If she'd had more strength, she could have pulled her blankets aside and moved to take her. Yet she couldn't. "I want to see," she said directly, trying not to sound so completely tired. She wanted to hold, too. To bring her daughter right up against her. But she knew something about patience.

Sort of.
heartofarapier: ([childlike] akin to tears)

[personal profile] heartofarapier 2014-05-20 03:33 am (UTC)(link)
It took one look for Eirik to fall in love. Or mayhap that was just a natural occurrence with first-time parents. It was magical, was the only way Eirik knew how to put it. All of her strength had gone into delivering something so small and delicate. Something. Someone, more or less. Beautiful, indescribable-- many words turned over in Eirik's head as she moved as carefully as she could onto her side.

And with one hand, she reached over to draw blanket from the face, to seek out a much smaller hand that likely could barely wrap its entirety around a single forefinger. One could only imagine how long it'd take for her to get a grasp about her father's. Just the mere thought made Eirik's lips upturn into a smooth curve.

"She has your face," Eirik observed quietly. "Your structure. My nose. My mouth. Your... eyes, I imagine, if she ever lets us see them," which was supposed to be some very gentle motherly coaxing if there ever was some. "Books do say that life is miraculous, but I was not prepared for just how much it was."

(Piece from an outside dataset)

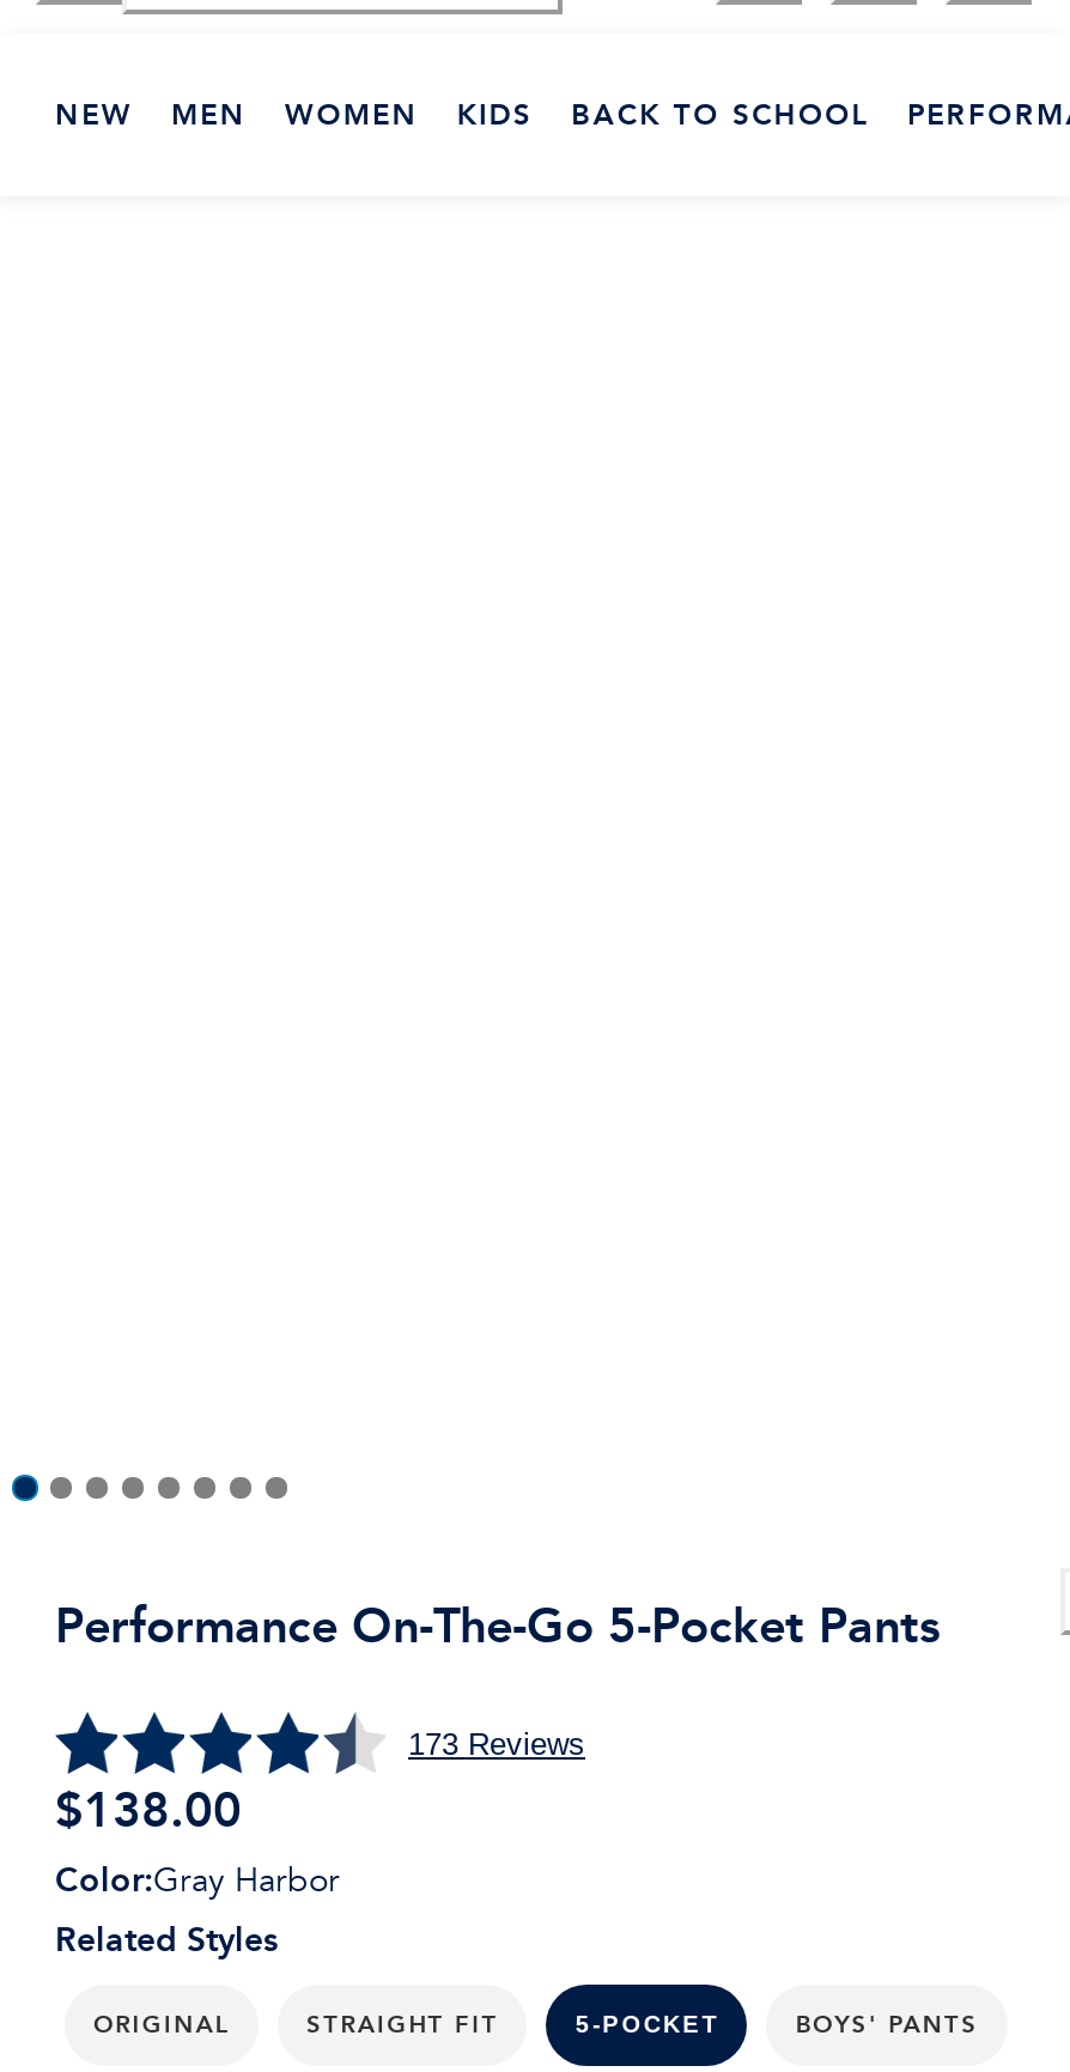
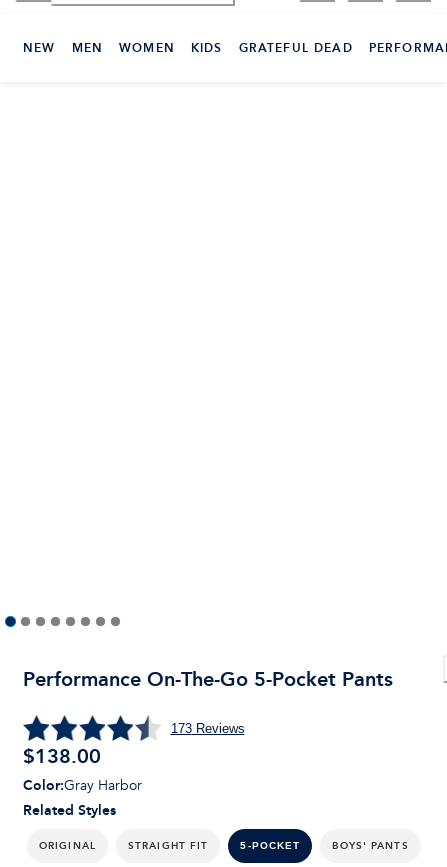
[571,91,869,136] BACK TO SCHOOL -> [239,38,353,57] GRATEFUL DEAD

She was delighted, beyond comprehensive speech, to put it lightly. Although Connor's question did beckon her to look over to Doctor White and Diana expectantly. She'd heard neither of them claim something to be wrong with her or the little one, after all.
heartofarapier: ([happy] akin to pleased)

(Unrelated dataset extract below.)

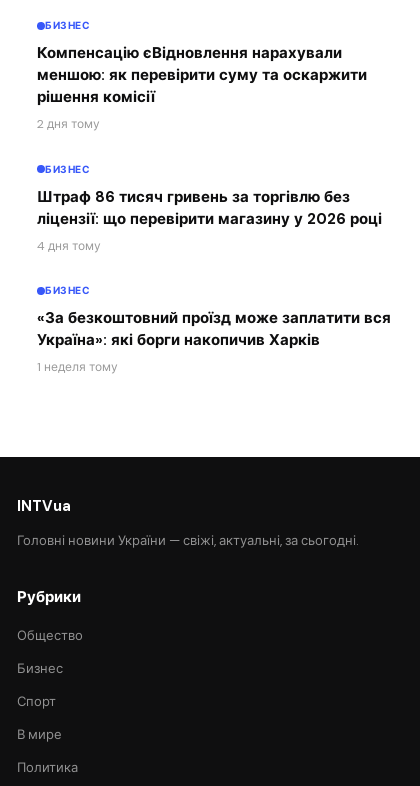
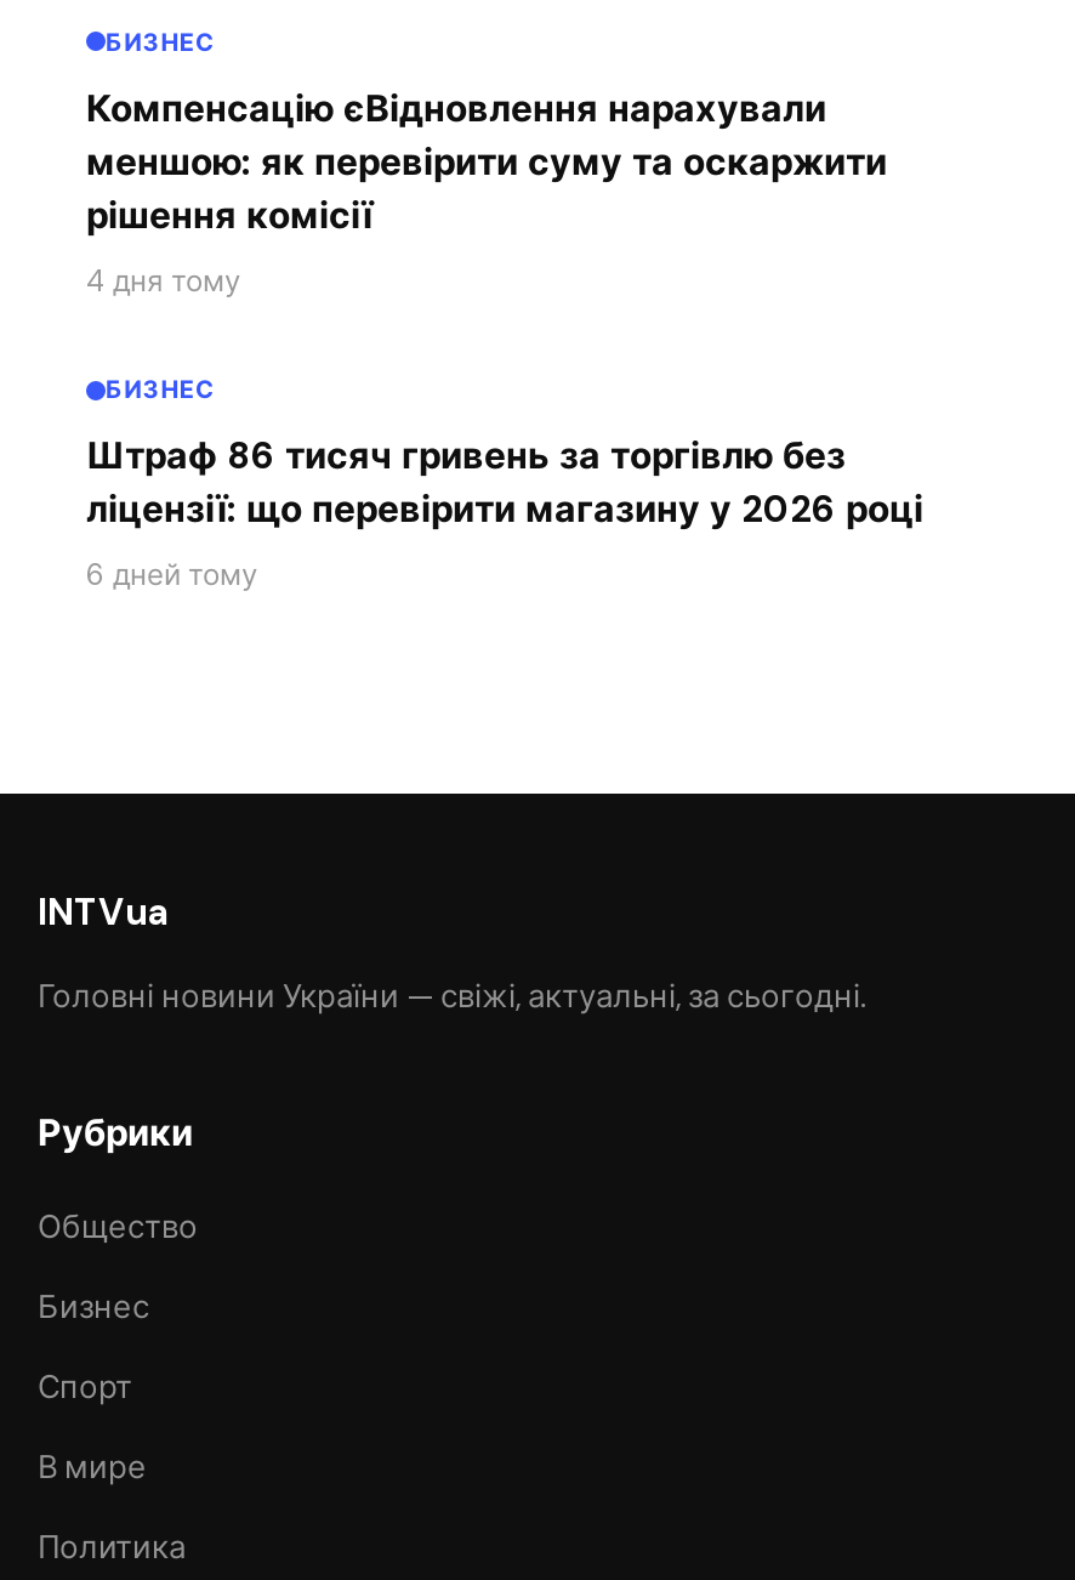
[37,116,100,132] 2 дня тому -> [86,261,241,300] 4 дня тому
[37,238,391,375] 4 дня тому | БИЗНЕС | «За безкоштовний проїзд може заплатити вся | Україна»: які борги накопичив Харків | 1 неделя тому -> [86,556,258,595] 6 дней тому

[personal profile] heartofarapier 2014-05-20 08:36 pm (UTC)(link)
Part of the joy was seeing their child. The other part was Connor's reaction. True that she had dreamed about it at night curiously, ever wondering what he might think or say when the time came. Dreams were only half as good as the real thing, she found. Every moment Connor smiled was a moment that she smiled more.

"She is beautiful. Just like her mother."

"You think I am beautiful," she teased Connor with plain written affection in her expression. "Not right now, I'm not." More teasing.

She looked back between Doctor White and Diana with a nod. "Thank you. For your help, your kindness. For everything." Eying Connor once more, her eyebrows rose, "Do you want to hold her?"
heartofarapier: ([reserved] akin to maturity)

[personal profile] heartofarapier 2014-05-22 06:27 pm (UTC)(link)
He didn't say it, but she could see it in how he looked at her. Connor always had incredibly expressive eyes. She loved his eyes, really. Had from the very beginning and was always drawn to them. For that reason, among others, she read what he wasn't saying and didn't further push the proverbial envelope.

Instead, her expression softened and without much in the way of argument, she offered up their daughter. And in doing so, it created an overprotective bond of tension. She didn't want to be far from her, but at times she would have to be. After all of the time and effort that went into birthing children, Eirik never wanted to let hers go.

But she didn't say any of that. She'd save those words for another day and another time when it was only the two of them.

Once Connor had her, Eirik turned her attention onto Lyle and gave him a succinct little nod. "Thank you again," was what she managed to get out before he and Diana went to quiet the rest of the Homestead.

"You are causing an uproar," she said to their daughter. "Although it was likely your father."